Koinange & another v Royal Gardens Limited [2023] KEELC 16857 (KLR)
Full Case Text
Koinange & another v Royal Gardens Limited (Environment and Land Appeal E098 of 2022) [2023] KEELC 16857 (KLR) (13 April 2023) (Ruling)
Neutral citation: [2023] KEELC 16857 (KLR)
Republic of Kenya
In the Environment and Land Court at Busia
Environment and Land Appeal E098 of 2022
AA Omollo, J
April 13, 2023
Between
Barbara Wambui Koinange
1st Appellant
Hariki Auctioneers
2nd Appellant
and
Royal Gardens Limited
Respondent
((Being an appeal from the orders issued in Nairobi Business Premises Rent Tribunal Case No. E781 of 2022 issued by the Business Premises and Rent Tribunal Hon. P. May on the 30{{^th}} September, 2022))
Ruling
1. The Respondent filed a preliminary objection to the application dated and the appeal dated 18th October, 2022. The Respondent pleaded thus:a.This Court lacks jurisdiction to entertain, hear or determine the Notice of Motion Application dated 18th October, 2022 and Memorandum of Appeal dated 18th October, 2022 as brought against the Respondent since the Appellant herein did not seek or obtain leave to appeal from the Subordinate court (Tribunal). The Order and the ruling being appealed against does not fall under the thematic orders which appeals lie as of right as set forth under Order 43 rule 1(1) of the civil procedure rules and Section 75 of the Civil Procedure Act. The Ruling and Orderbeing the subject of this Appeal arose from the provisions of Order 51 rule 1 of the Civil Procedure Rules, Sections 3 and 3A of the Civil Procedure Act and Article 50(1) and 159 of the Constitution of Kenya, 2010. b.In the premises, this Court therefore lacks jurisdiction to entertain this matter since the appeal of the said Ruling and Order of the Tribunal does not lie as of right but only lies with the leave of the court making such Order which is a procedure precedent before this Court exercises its Appellate jurisdiction.c.In whole, the Application and Appeal herein are inherently bad in law, vexatious and frivolous and the proceedings herein are thus an abuse of the court process.

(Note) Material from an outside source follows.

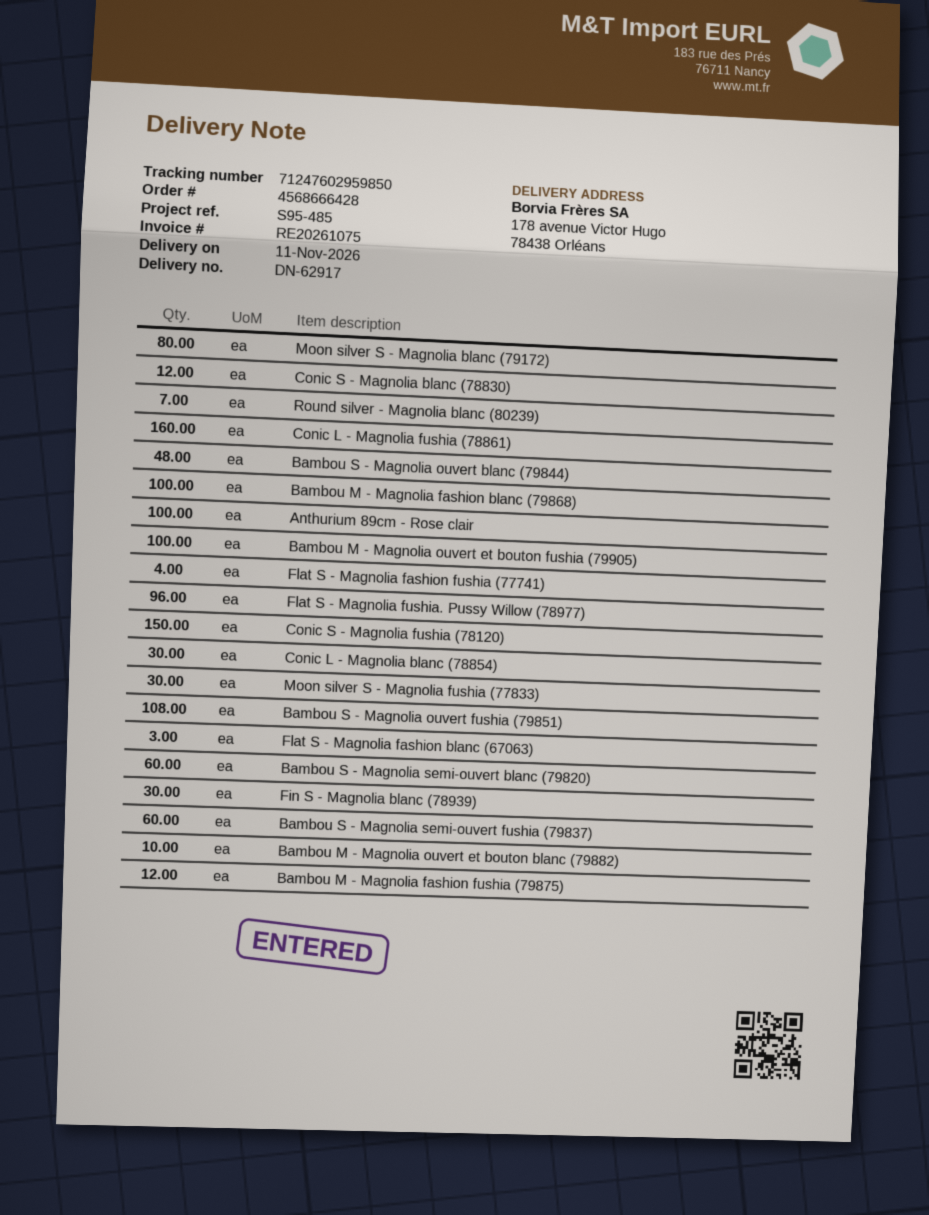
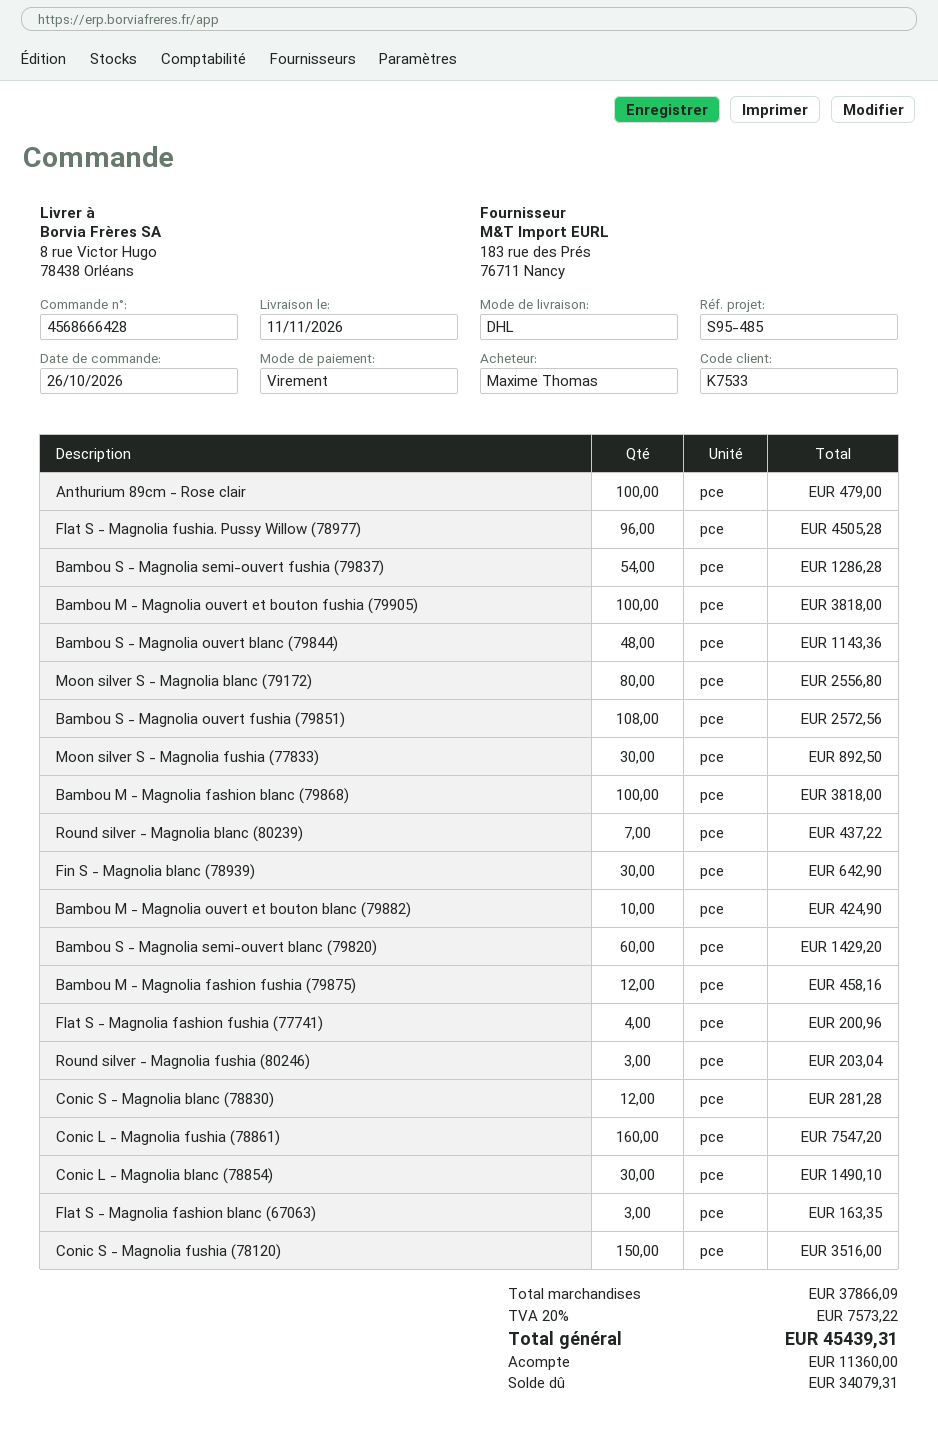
ship to: 178 avenue Victor Hugo, 78438 Orléans -> 8 rue Victor Hugo, 78438 Orléans
Bambou S - Magnolia semi-ouvert fushia (79837): 60 -> 54
Round silver - Magnolia fushia (80246): none -> 3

2. The parties opted to prosecute the Preliminary Objection by way of written submissions. The Respondent stated that following instructions by the 1st Appellant to levy distress it filed a complaint under section 12(4) of the Landlord and Tenant (shops, Hotels and catering establishment) Act Cap 301 at the Business Premises Rent Tribunal. That pursuant to an application for injunction brought alongside the complaint, the vice chair Hon. Patricia May granted orders of injunction on 2nd September, 2022 restraining the Appellants from undertaking the unlawful distress.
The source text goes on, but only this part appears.